When it comes to database, it always makes people think that it is primarily for storage since its name has a part “base”. But in fact, it is not the case, database can achieve two important functions: calculation and transaction, which are what we often call OLAP and OLTP. The storage of database is intended for these two functions, and just serving as a storing role is not the objective of database.
As we know, SQL is currently the mainstream database language. So, is it convenient to do such two things in SQL?
The transaction function is mainly to solve the consistency of data during writing and reading. Although it is hard to achieve, its interface is very simple for applications, and the code for manipulating the reading and writing of database is also very simple. If it is assumed that the current logical storage scheme of relational database was reasonable (that is, using the data tables and records to store data. Whether it is reasonable or not is another complicated issue, which will not be discussed in detail here), then it would not be a big problem for SQL to describe the transaction function, because there is no need to describe complex action, and the complexity is already solved in the database.
As for the calculation function, however, the situation will be different.
The calculation we are talking about here is a broader concept. It is not just simple addition and subtraction, the search and association can all be regarded as some calculation.

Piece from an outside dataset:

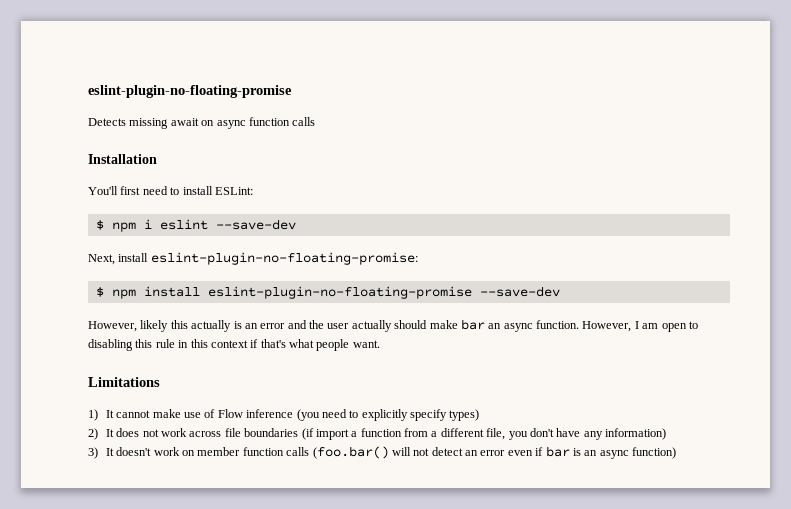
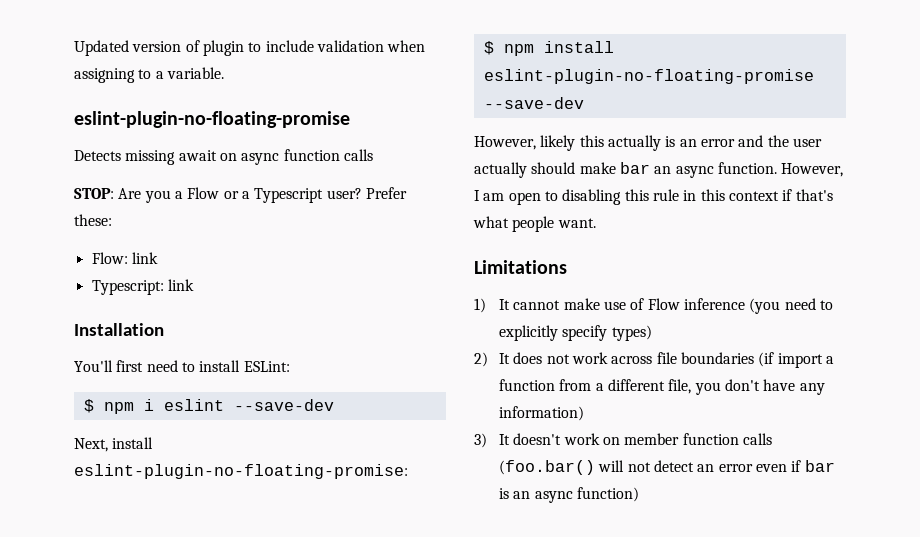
(88, 91) none -> [74,40,426,56] [74,67,224,83] Updated version of plugin to include validation when assigning to a variable. //
(316, 121) none -> [74,187,407,203] [74,214,112,226] [91,252,158,264] [91,279,194,295] // STOP: Are you a Flow or a Typescript user? Prefer these: // Flow: link // Typescript: link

So here comes a question, what kind of computing system is good?
Two characteristics needed: easy in writing, fast in running.
Easy in writing is easy to understand, which is to allow programmers to write code quickly so that more work can be done per unit of time; while for fast in running, it is easier to understand since we definitely hope to get the calculation results in a shorter time.
Actually, the Q in SQL represents query. The original purpose of inventing SQL is to query (i.e., calculation), which is the main goal of SQL. However, it is hard to say that SQL is very competent when describing computing tasks.
Why SQL is not competent
Let’s start with easy in writing.
The code written in SQL is very much like English, and some queries can be read and written in English (there are so many examples on the Internet, so we won’t give examples here). This should be regarded as satisfying the requirement of easy in writing.
Wait a minute! The code written in SQL we see in textbooks often has only two or three lines, it is indeed simple, but what if we try to solve some slightly more complicated problems?
Here is an example that is actually not very complicated: calculate the maximum consecutive days that a stock keeps rising. Write it in SQL is like this:
select max (consecutive_day)
from (select count(*) (consecutive_day
from (select sum(rise_mark) over(order by trade_date) days_no_gain
from (select trade_date,
case when closing_price>lag(closing_price) over(order by trade_date)
then 0 else 1 END rise_mark
from stock_price ) )
group by days_no_gain)
The working principle of this statement won’t be explained here, it's a little confusing anyway. You can try it yourself.
This is a recruitment test of Raqsoft company, with a pass rate of less than 20%; Because it is too difficult, it is later changed to another testing way: ask the candidate to explain what the written SQL statement is, but unfortunately, the pass rate is still not high.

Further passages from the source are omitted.